The decision to omit even a skeletal statement of the site’s history is wrong, for at least two reasons.  First, the lack of historical explanation short circuits the artistic labor these objects are meant to perform.  Aesthetic imagination needs information, and without it, these found objects remain below the threshold of meaningful evocation.  Second, there are any number of other places in Kraków where the ethical stakes of creating a historical potpourri  of “natural and man-made traces” are much lower.  Without clearly communicating the ways that genocide marks Płaszów, it is ethically questionable to assume a position of disciplined neutrality toward the site’s artifactual remains, as if to equate all periods of its history, and to liken the remnants of mass murder to any other sort of buried junk.  On the contrary, it is precisely because of mass murder––because dogs taken to run at Płaszów and gas company workers are still uncovering human bones, as happened just last year––that other objects found there become auratic and worth contemplating.

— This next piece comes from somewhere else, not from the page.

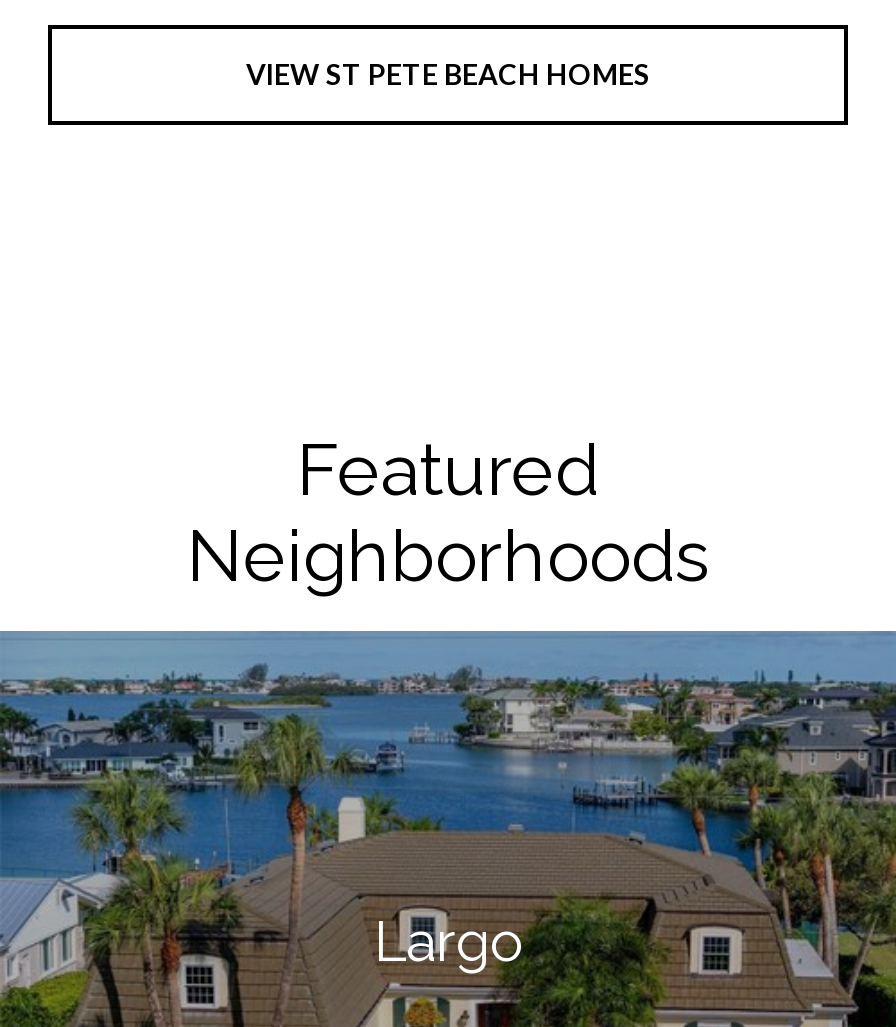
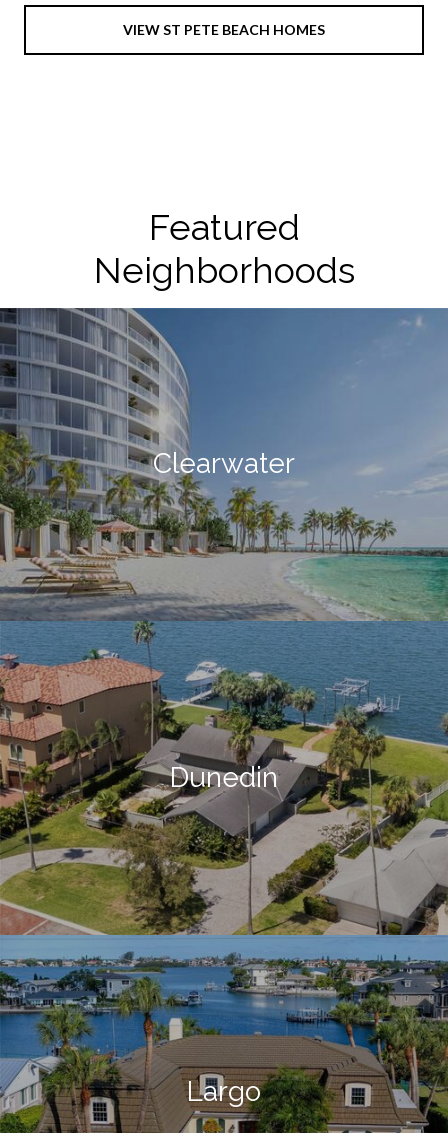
none -> [3,307,445,936] [image] | Clearwater
none -> [170,761,278,794] Dunedin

With clear explanatory text about Płazów's genocidal history, Lelonek's installation would read quite differently.  As it is, Lelonek apparently believes that the natural processes of physical erosion loosen a site of genocide from its specific history, and deliver it to an indistinct imagination of an increasingly undifferentiated past.  If so, uncomfortable questions follow.  I feel compelled to ask her:  why unearth fragments of Płaszów and Liban while effectively keeping the location’s wartime history buried?  What exactly is the difference between an absence of explanation and a refusal to explain?  What distinguishes omission from denial?  What keeps Holocaust minimization from sliding into Holocaust disavowal?  Does artistic research unwittingly provide a license for ethical indifference that scientific research does not?  What are the ethical obligations of artistic archaeology anyway?